We know something about new life, just as Joseph did. We know that there is still hope for that peace on earth that the angels proclaimed, just as Joseph did. If we are just faithful enough, just foolish enough, we might even recognize it when we see it, in a sleeping child, or a friend’s hand on a shoulder, a gift of food, an embrace. If we are truly faithful enough, foolish enough, we might even find opportunities to be that new life, that friend, that gift that reminds the foolish that God is still good, God is always good.
[I know I keep talking about the Euclid prayer walks, but I can’t help it: on our first walk, a woman of the city described how she had dreamed that the people of the city would come together and form a human chain, holding hands along Euclid Avenue, ringing the city with their prayers. God still visits our dreams; and dreams can come true.]

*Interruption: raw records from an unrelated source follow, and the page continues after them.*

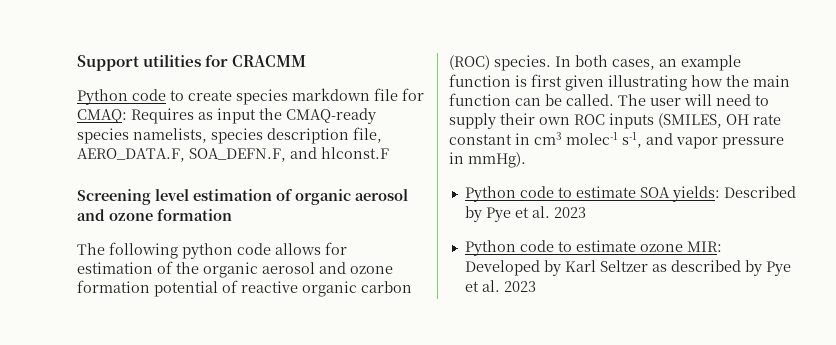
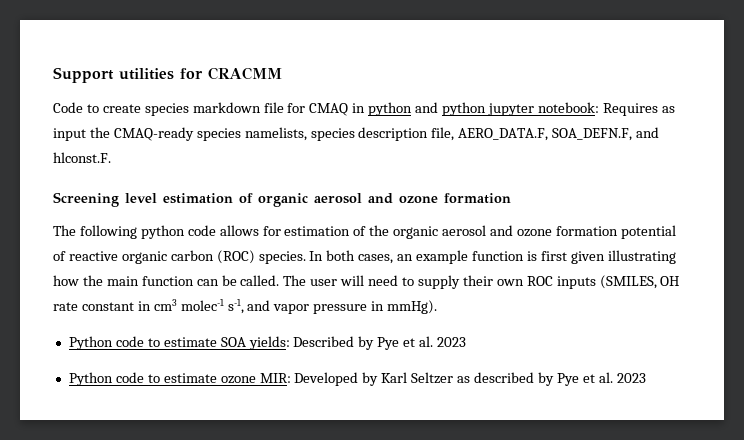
- Python code to create species markdown file for CMAQ: Requires as input the CMAQ-ready species namelists, species description file, AERO_DATA.F, SOA_DEFN.F, and hlconst.F
+ Code to create species markdown file for CMAQ in python and python jupyter notebook: Requires as input the CMAQ-ready species namelists, species description file, AERO_DATA.F, SOA_DEFN.F, and hlconst.F.

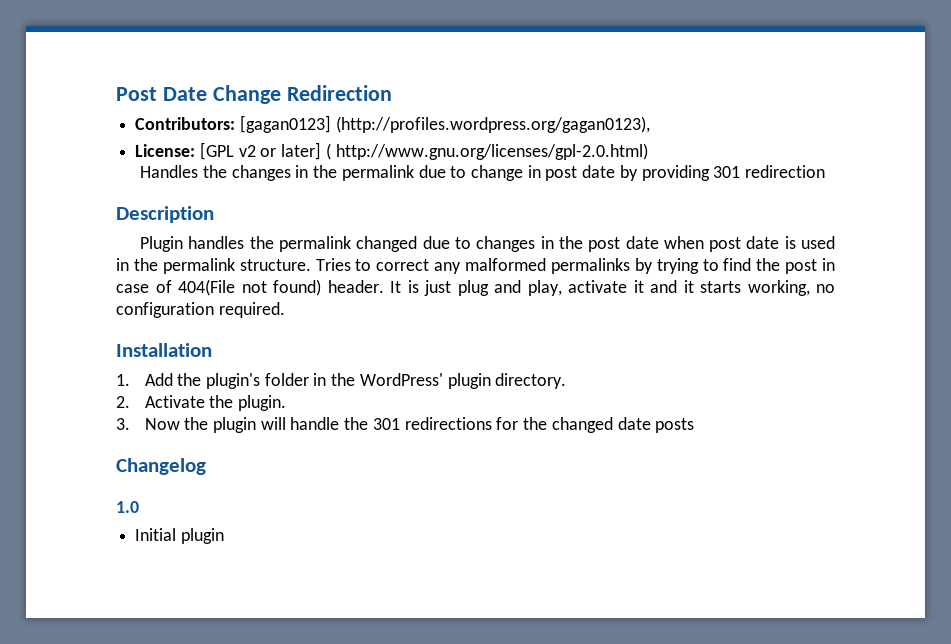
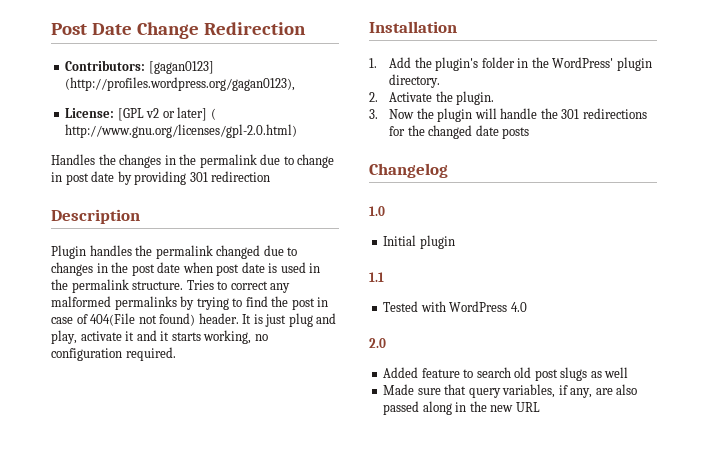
+ 1.1
+ Tested with WordPress 4.0
+ 2.0
+ Added feature to search old post slugs as well
+ Made sure that query variables, if any, are also passed along in the new URL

The promise of Advent is that Christmas, the Incarnation, was a unique event, but it was not a one-off. Like Joseph’s presumably recurring dream, we expect Christ to come again. Our Collect for this last Sunday of Advent invites God to make daily visitations to our conscience, to remind us one day at a time that God is still with us, and will come again and again, one day at a time, to help us.
If Joseph was a fool, to listen to those recurring dreams, then I think that I would rather be a fool than a wise man, because Joseph got to live out the rest of his days delighting in Jesus, seeing God at play in the world, Jesus at play in his own hearth and home.